Argued May 6, 1976
July 14, 1976.
Workmen's compensation — Petition to set aside final receipt — Burden of proof — The Pennsylvania Workmen's Compensation Act, Act 1915, June 2, P.L. 736 — Scope of appellate review — Consistent findings — Capricious disregard of competent evidence — Powers of Workmen's Compensation (Appeal) Board.
1. Under The Pennsylvania Workmen's Compensation Act, Act 1915, June 2, P.L. 736, a claimant seeking to set aside a final receipt and secure reinstatement of an agreement must prove conclusively that the compensable disability had not in fact terminated when the final receipt was executed. 
2. In a workmen's compensation case where the decision of the Workmen's Compensation Appeal Board is against the party with the burden of proof, review by the Commonwealth Court of Pennsylvania is to determine whether the findings of the Board are consistent with each other and with the conclusions of law and can be sustained without a capricious disregard of competent evidence. [470-1]
3. Prior to the effective date of 1972, amendments to The Pennsylvania Workmen's Compensation Act, Act 1915, June 2, P.L. 736, the Workmen's Compensation (Appeal) Board could disregard findings of fact of referees and substitute its own findings without taking additional evidence. 
Argued May 6, 1976, before Judges CRUMLISH, JR., WILKINSON, JR., and BLATT, sitting as a panel of three.
Appeal, No. 1253 C.D. 1975, from the Order of the Court of Common Pleas of Blair County in case of Helen M. Stefula, Claimant v. William F. Gable Company, Defendant, No. 61 January Term, 1972.
Petition with Department of Labor and Industry to reinstate workmen's compensation agreement. Benefits reinstated by referee. Employer appealed to the Workmen's Compensation Appeal Board. Decision of referee reversed and benefits denied. Claimant appealed to the Court of Common Pleas of Blair County. Appeal dismissed. FOREMAN, J. Claimant appealed to the Commonwealth Court of Pennsylvania. Held: Affirmed.
Frederick B. Gieg, Jr., with him Gieg Gieg, for appellant.
James S. Routch with him Patterson, Evey, Routch, Black Behrens, for appellees.
Helen M. Stefula (Claimant) was injured on April 15, 1965, while in the course of her employment, when an elevator in which she was a passenger dropped one floor. She received benefits for total disability until January 24, 1966, at which time she returned to work and executed a final receipt. Approximately ten months later, on November 29, 1966, Claimant petitioned for reinstatement of benefits alleging a recurrence of her total disability. The referee ordered reinstatement. On January 13, 1972, the Workmen's Compensation Board (Board) reversed the referee and denied the petition for reinstatement and benefits. In its opinion, the Board stated that the equivocal medical testimony presented by Claimant was insufficient to sustain her burden of proof on the recurrence of the accident-related disability. Consequently, the Board set aside the referee's factual finding and legal conclusion that Claimant had failed to prove that she has a disability attributable to the accident of April 15, 1965. Claimant appealed to the Court of Common Pleas which upheld the action of the Board and dismissed her appeal. We must affirm the order of the Court of Common Pleas.

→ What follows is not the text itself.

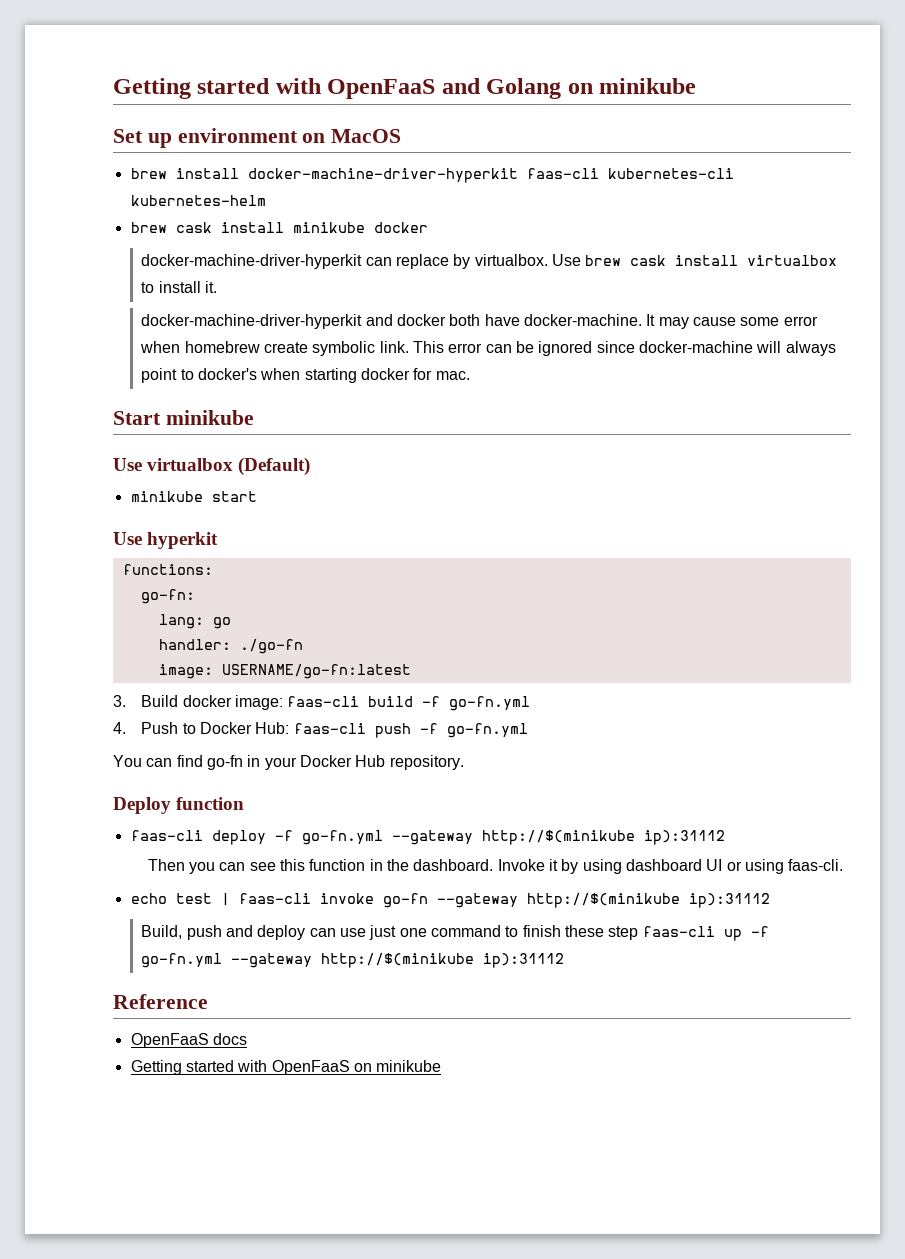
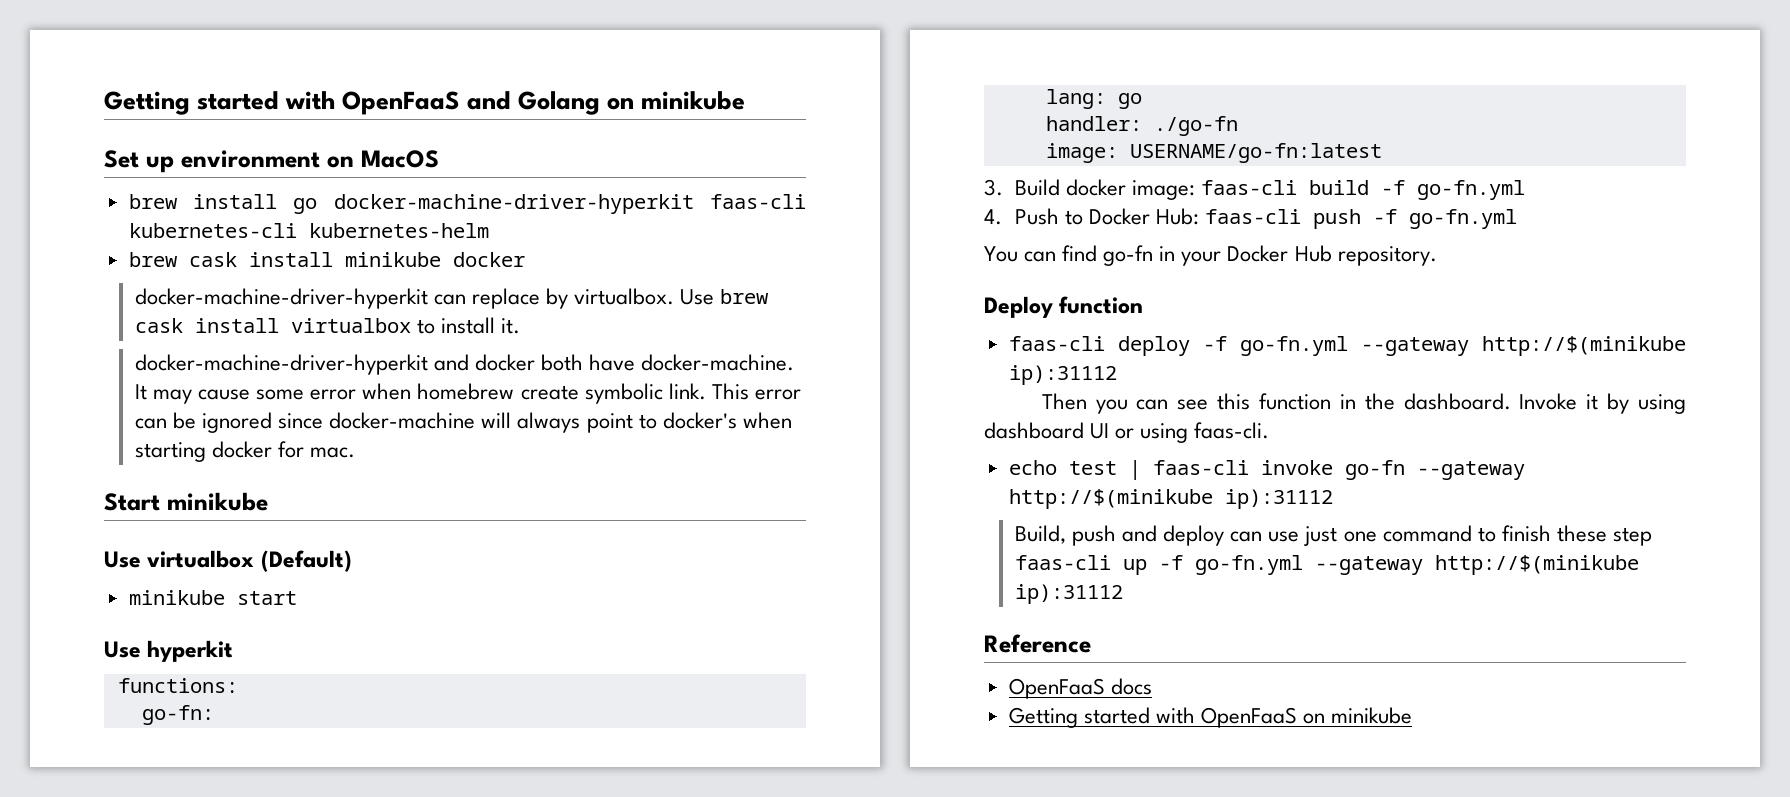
- brew install docker-machine-driver-hyperkit faas-cli kubernetes-cli kubernetes-helm
+ brew install go docker-machine-driver-hyperkit faas-cli kubernetes-cli kubernetes-helm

Under The Pennsylvania Workmen's Compensation Act (Act), the burden is upon Claimant to prove conclusively that all disability from the accident had not, in fact, terminated when the final receipt was executed. Workmen's Compensation Appeal Board v. Page Steel Wire Division, 20 Pa. Commw. 414, 341 A.2d 576 (1975).
Act of June 2, 1915, P.L. 736, as amended, 77 P. S. § 1 et seq.
Our standard of review in a case where the decision of the Board is against the party having the burden of proof is to determine whether the findings of the Board are consistent with each other and with its conclusions of law and can be sustained without a capricious disregard of competent evidence. Rice v. A. Steiert Sons, Inc., 8 Pa. Commw. 264, 301 A.2d 919 (1973). Our review of the record discloses no impropriety in the Board's action.
Finally, we note that this case is governed by the Act as unaffected by the 1972 Amendments. Therefore, it was entirely proper for the Board even without hearing additional evidence, to disregard the findings of fact of the referee and substitute its own. DiCamillo v. City of Philadelphia, 16 Pa. Commw. 402, 328 A.2d 223 (1974).
AND NOW, this 14th day of July, 1976, the order of the Court of Common Pleas of Blair County is hereby affirmed.